Ao analisarem cerca de mil edificações atingidas pelo fogo, perceberam que na sua maioria estavam rodeadas por campos agrícolas e que foram atingidas por projeções de folhas ou outro material incandescente transportadas pelo vento, nalguns casos ao longo de mais de um quilómetro. Ou seja, o estado da vegetação nos 50 ou nos 100 metros em redor das edificações revelou-se “pouco importante”, asseguram os peritos.
Projetos como o das aldeias resilientes ou a articulação dos planos industriais de defesa contra incêndios com os espaços comuns revelam-se mais significativos. O levantamento feito indica que o prejuízo estimado para as empresas/indústrias afetadas ultrapassa os 250 milhões de euros.
Reacendimentos são o “calcanhar de Aquiles”
Os três maiores incêndios de outubro tiveram origens distintas: o da Lousã foi provocado pela queda de uma árvore seca sobre uma linha da EDP; o de Quiaios foi fogo posto com intenção dolosa; e o da mata de Leiria teve origem em dois reacendimentos. Aliás, os reacendimentos foram responsáveis por mais de 20% dos incêndios de outubro, revela o relatório da CTI.
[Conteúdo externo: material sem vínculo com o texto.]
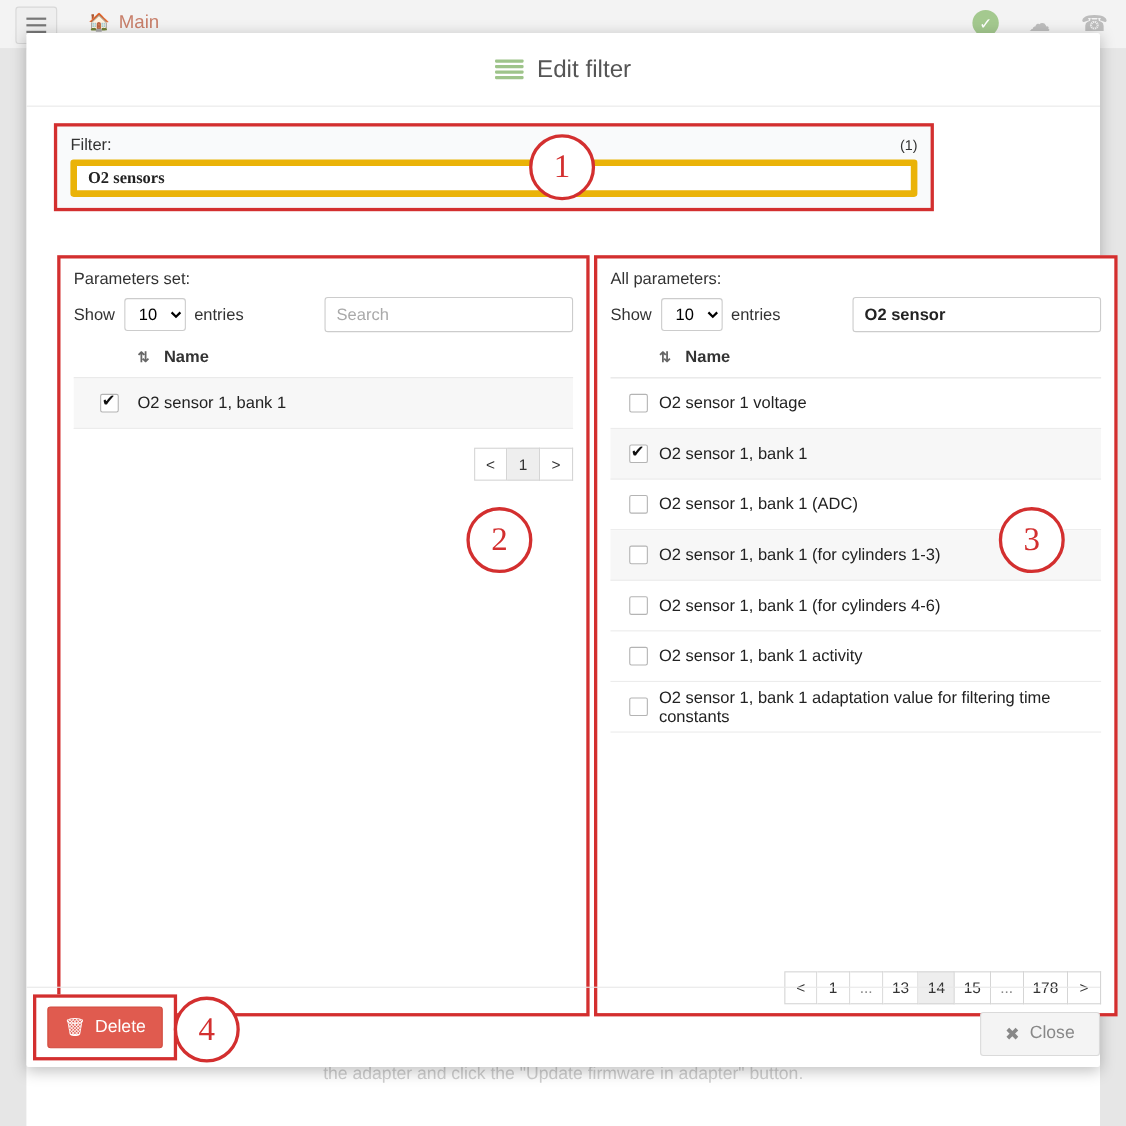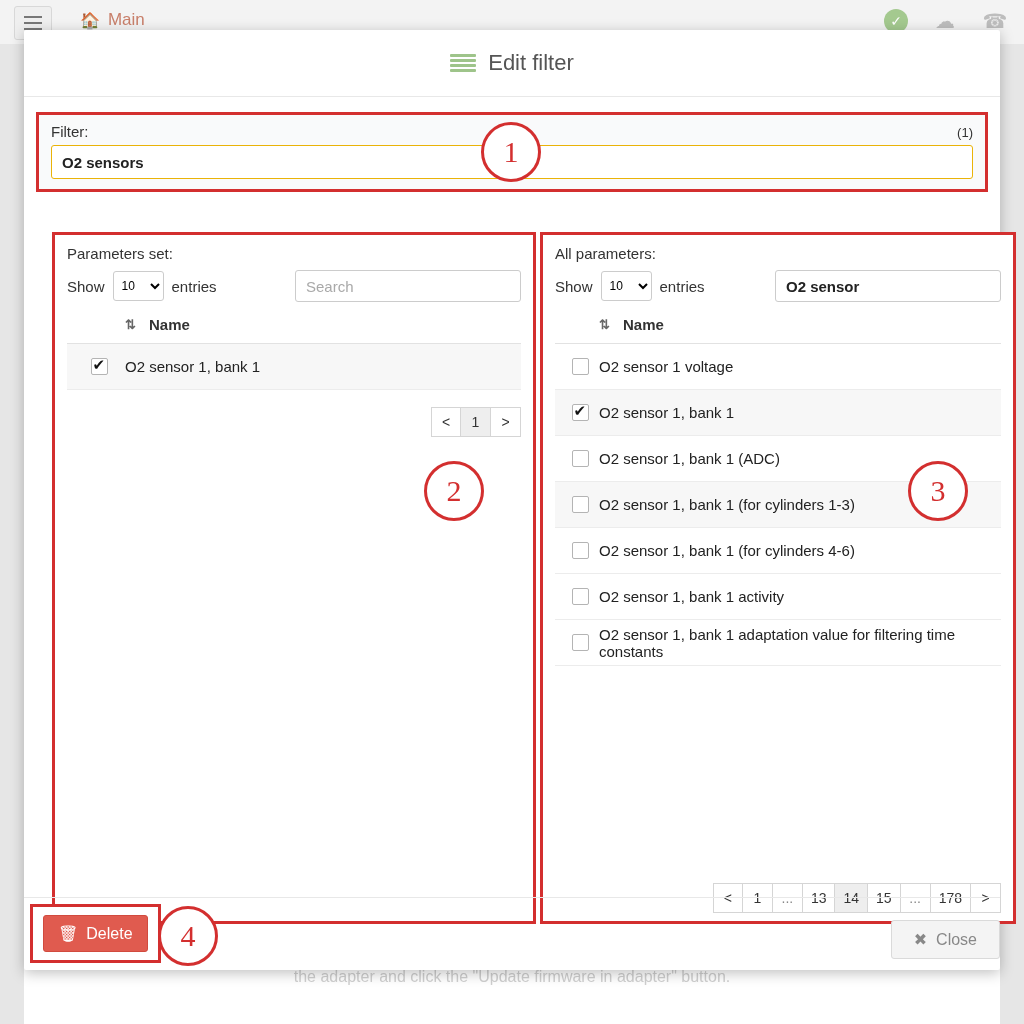--- a/index.html
+++ b/index.html
@@ -135,49 +135,49 @@
     border-radius: 1px;
   }
   .title-icon i:nth-child(1) { width: 26px; }
   .title-icon i:nth-child(2) { width: 26px; }
   .title-icon i:nth-child(3) { width: 26px; }
   .title-icon i:nth-child(4) { width: 26px; }
 
   
   .filter-section {
     position: absolute;
-    left: 12px; top: 82px;
-    width: 952px;
+    left: 25px; top: 82px;
+    width: 800px;
     height: 80px;
     background: #f9fafb;
     border: 3px solid #d32f2f;
     box-sizing: border-box;
     padding: 8px 12px;
   }
   .filter-label-row {
     display: flex;
     justify-content: space-between;
     align-items: baseline;
     font-size: 15px;
     color: #333;
   }
   .filter-count { font-size: 13px; color: #333; }
   .filter-input {
     margin-top: 5px;
     width: 100%;
     height: 34px;
     box-sizing: border-box;
-    border: 1px solid #eab308;
+    border: 6px solid #eab308;
     border-radius: 3px;
     background: #fff;
     padding: 0 10px;
     font-size: 15px;
     color: #222;
     font-weight: bold;
-    font-family: Liberation Sans, sans-serif;
+    font-family: Liberation Serif, serif;
   }
 
   
   .panel {
     position: absolute;
     box-sizing: border-box;
     border: 3px solid #d32f2f;
     background: #fff;
   }
   .panel-left {
@@ -203,26 +203,27 @@
   }
   .show-entries {
     display: flex;
     align-items: center;
     gap: 8px;
     font-size: 15px;
     color: #333;
   }
   select.entries-select {
     height: 30px;
-    font-size: 12px;
+    font-size: 15px;
     border: 1px solid #ccc;
     border-radius: 3px;
     background: #fff;
     padding: 2px 4px;
     font-family: "Liberation Sans", sans-serif;
+    text-align: center;
   }
   .search-input {
     width: 226px;
     height: 32px;
     box-sizing: border-box;
     border: 1px solid #ccc;
     border-radius: 3px;
     padding: 0 10px;
     font-size: 15px;
     color: #222;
“Os reacendimentos são o nosso calcanhar de Aquiles. São uma das falha no nossos sistema de combate”, sublinha Paulo Fernandes. Devido a rescaldos mal feitos, fogos dados por extintos mas que continuaram a lavrar no subsolo acabaram reativados pelos ventos, pela secura dos matos e por projeções de folhas ou pedaços de casca de árvores que voaram longas distâncias.